== Problem details ==
Look through the material below for "width". Copy every line that contains it.
|---|
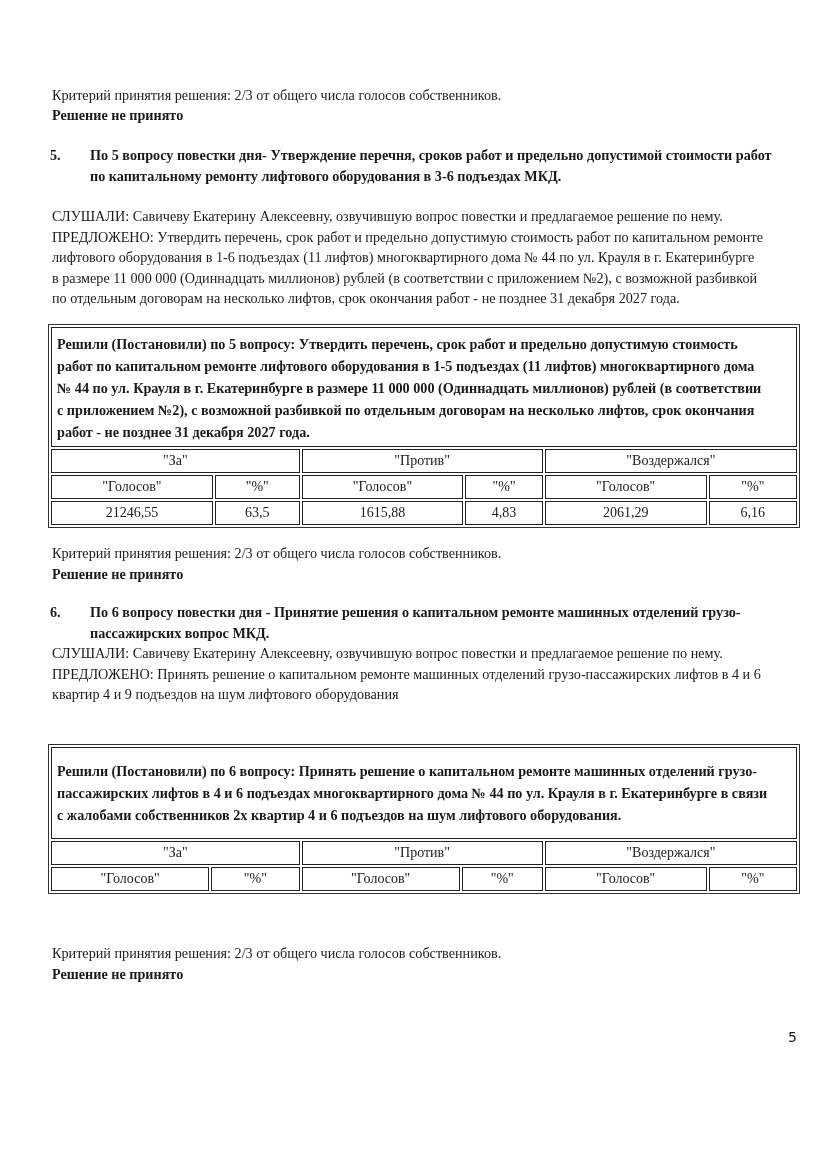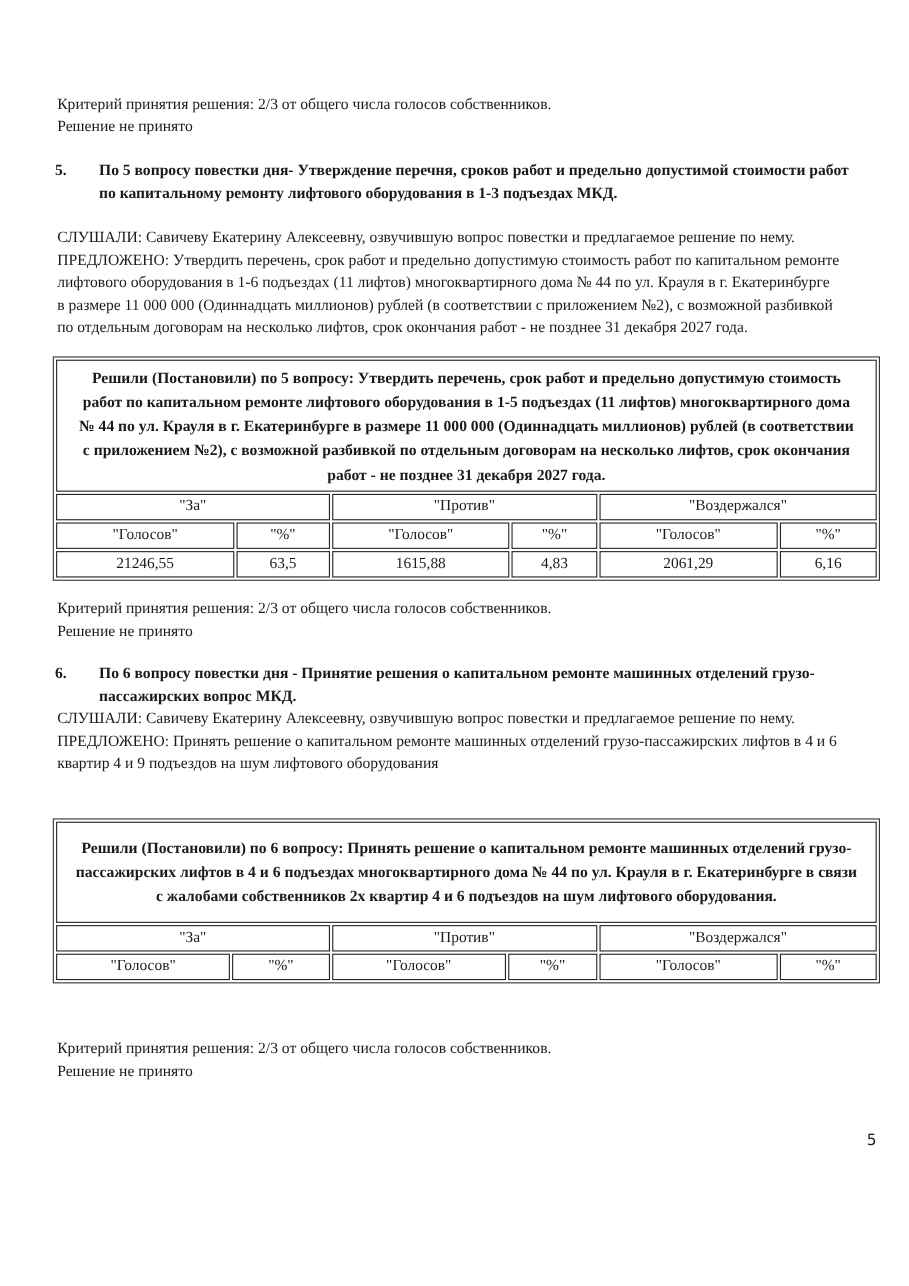--- a/index.html
+++ b/index.html
@@ -1,44 +1,44 @@
 <!DOCTYPE html>
 <html><head>
 <meta charset="utf-8">
 <style>
   html, body { margin: 0; padding: 0; background: #ffffff; }
   body {
     width: 826px; height: 1169px; position: relative; overflow: hidden;
     font-family: "Liberation Serif", serif; color: #1a1a1a; font-size: 14.2px;
   }
   .p { position: absolute; left: 52px; right: 24px; line-height: 20px; }
-  .b { font-weight: normal; }
+  .b { font-weight: bold; }
   .item { position: absolute; left: 50px; right: 24px; font-weight: bold; line-height: 21px; }
   .item .num { position: absolute; left: 0; top: 0; }
   .item .txt { margin-left: 40px; display: block; }
   .body-text { position: absolute; left: 52px; right: 20px; line-height: 20.5px; }
   .body-text div { white-space: nowrap; }
 
   .vt { position: absolute; left: 48px; width: 752px; border: 1px solid #333; padding: 2px; box-sizing: border-box; }
-  .vt .dec { border: 1.5px solid #222; padding: 5px 5px 3px 5px; font-weight: bold; line-height: 22px; margin-bottom: 2px; text-align: center; }
+  .vt .dec { border: 1.5px solid #222; padding: 5px 5px 3px 5px; font-weight: bold; line-height: 22px; margin-bottom: 2px; }
   .vt .dec div { white-space: nowrap; }
   .vt table { width: 100%; border-collapse: separate; border-spacing: 2px 2px; margin: -2px; width: calc(100% + 4px); }
   .vt td { border: 1.5px solid #222; text-align: center; height: 22px; padding: 0; font-size: 14px; }
   .page-num { position: absolute; left: 788px; top: 1029px; font-family: "DejaVu Sans", sans-serif; font-size: 14px; }
 </style>
 </head>
 <body>
 
 <div class="p" style="top:85px;">Критерий принятия решения: 2/3 от общего числа голосов собственников.</div>
 <div class="p b" style="top:105px;">Решение не принято</div>
 
 <div class="item" style="top:145px;">
   <span class="num">5.</span>
   <span class="txt">По 5 вопросу повестки дня- Утверждение перечня, сроков работ и предельно допустимой стоимости работ</span>
-  <span class="txt">по капитальному ремонту лифтового оборудования в 1-3 подъездах МКД.</span>
+  <span class="txt">по капитальному ремонту лифтового оборудования в 3-6 подъездах МКД.</span>
 </div>
 
 <div class="body-text" style="top:206px;">
   <div>СЛУШАЛИ: Савичеву Екатерину Алексеевну, озвучившую вопрос повестки и предлагаемое решение по нему.</div>
   <div>ПРЕДЛОЖЕНО: Утвердить перечень, срок работ и предельно допустимую стоимость работ по капитальном ремонте</div>
   <div>лифтового оборудования в 1-6 подъездах (11 лифтов) многоквартирного дома № 44 по ул. Крауля в г. Екатеринбурге</div>
   <div>в размере 11 000 000 (Одиннадцать миллионов) рублей (в соответствии с приложением №2), с возможной разбивкой</div>
   <div>по отдельным договорам на несколько лифтов, срок окончания работ - не позднее 31 декабря 2027 года.</div>
 </div>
|---|
== Task solution ==
     width: 826px; height: 1169px; position: relative; overflow: hidden;
   .vt { position: absolute; left: 48px; width: 752px; border: 1px solid #333; padding: 2px; box-sizing: border-box; }
   .vt table { width: 100%; border-collapse: separate; border-spacing: 2px 2px; margin: -2px; width: calc(100% + 4px); }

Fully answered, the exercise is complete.